■ REQUIRED ACTION
Go through the listing below and count each line with the word "none" in it; return only the count.

■ DATA FOR THE TASK

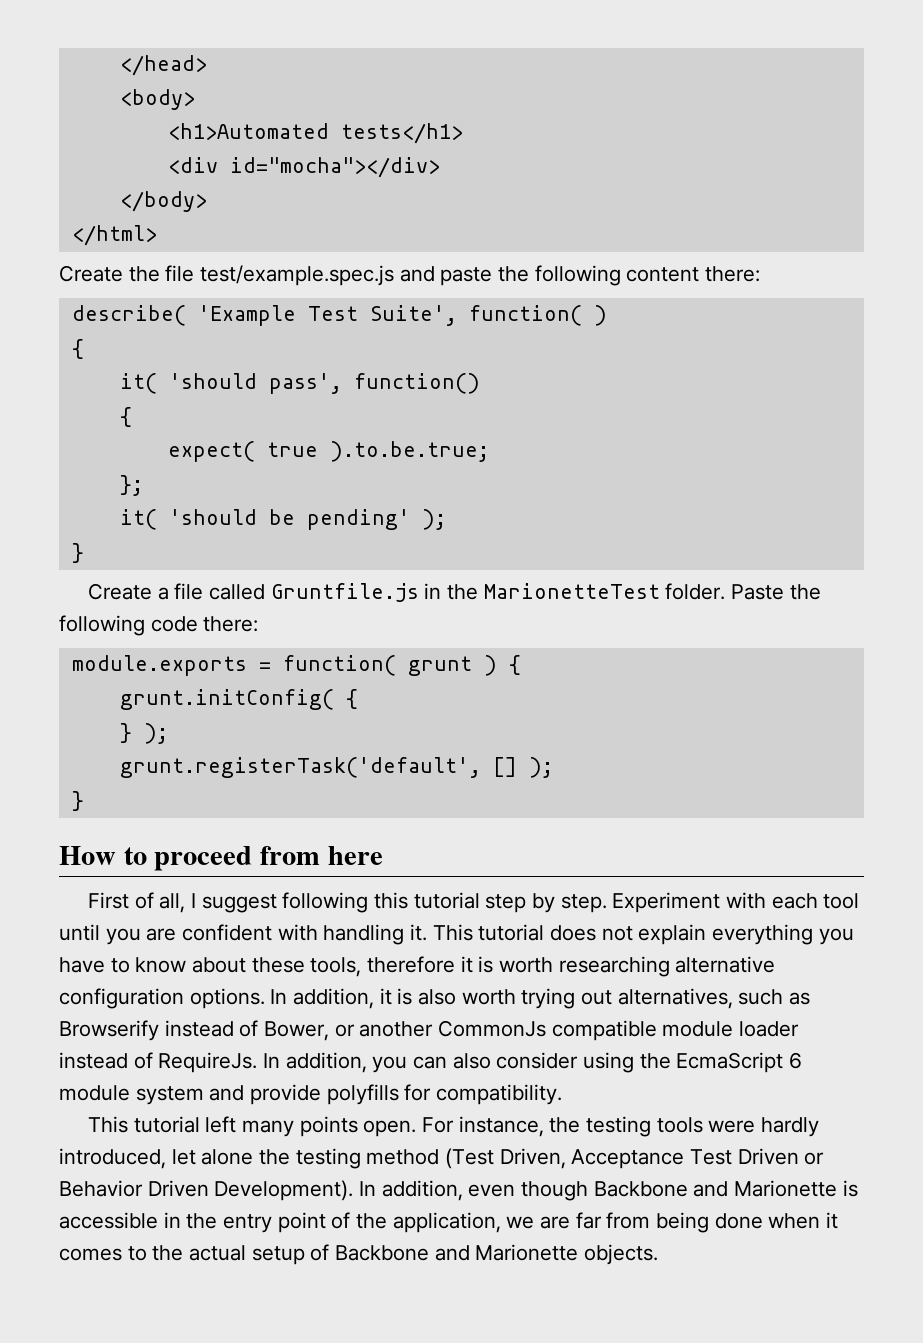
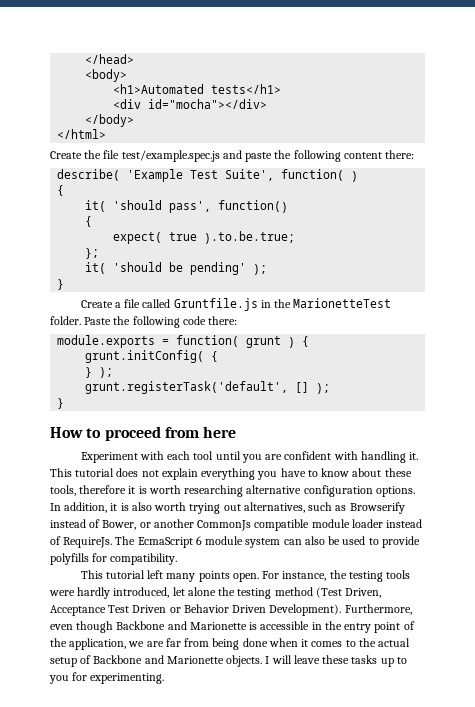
[88,892,607,913] First of all, I suggest following this tutorial step by step. -> (237, 432) none
[263,1052,803,1073] [59,1085,245,1105] In addition, you can also consider using the EcmaScript 6 module system and -> [115,536,379,548] The EcmaScript 6 module system can also be used to
[359,1180,463,1201] In addition, -> [344,604,412,615] Furthermore,
(659, 1254) none -> [265,655,407,667] [49,672,165,684] I will leave these tasks up to you for experimenting.

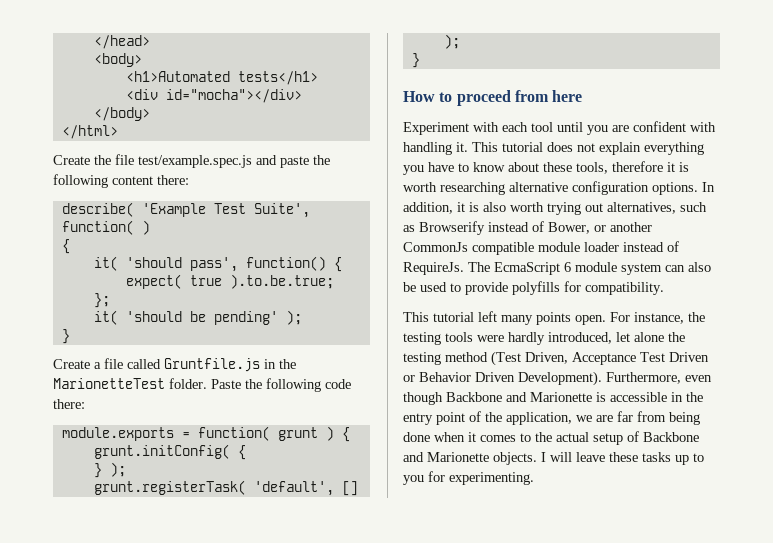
(289, 206) // -> (326, 263) none
[85,381,289,394] grunt.registerTask('default', -> [93,480,334,496] grunt.registerTask( 'default',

■ ANSWER SPACE
3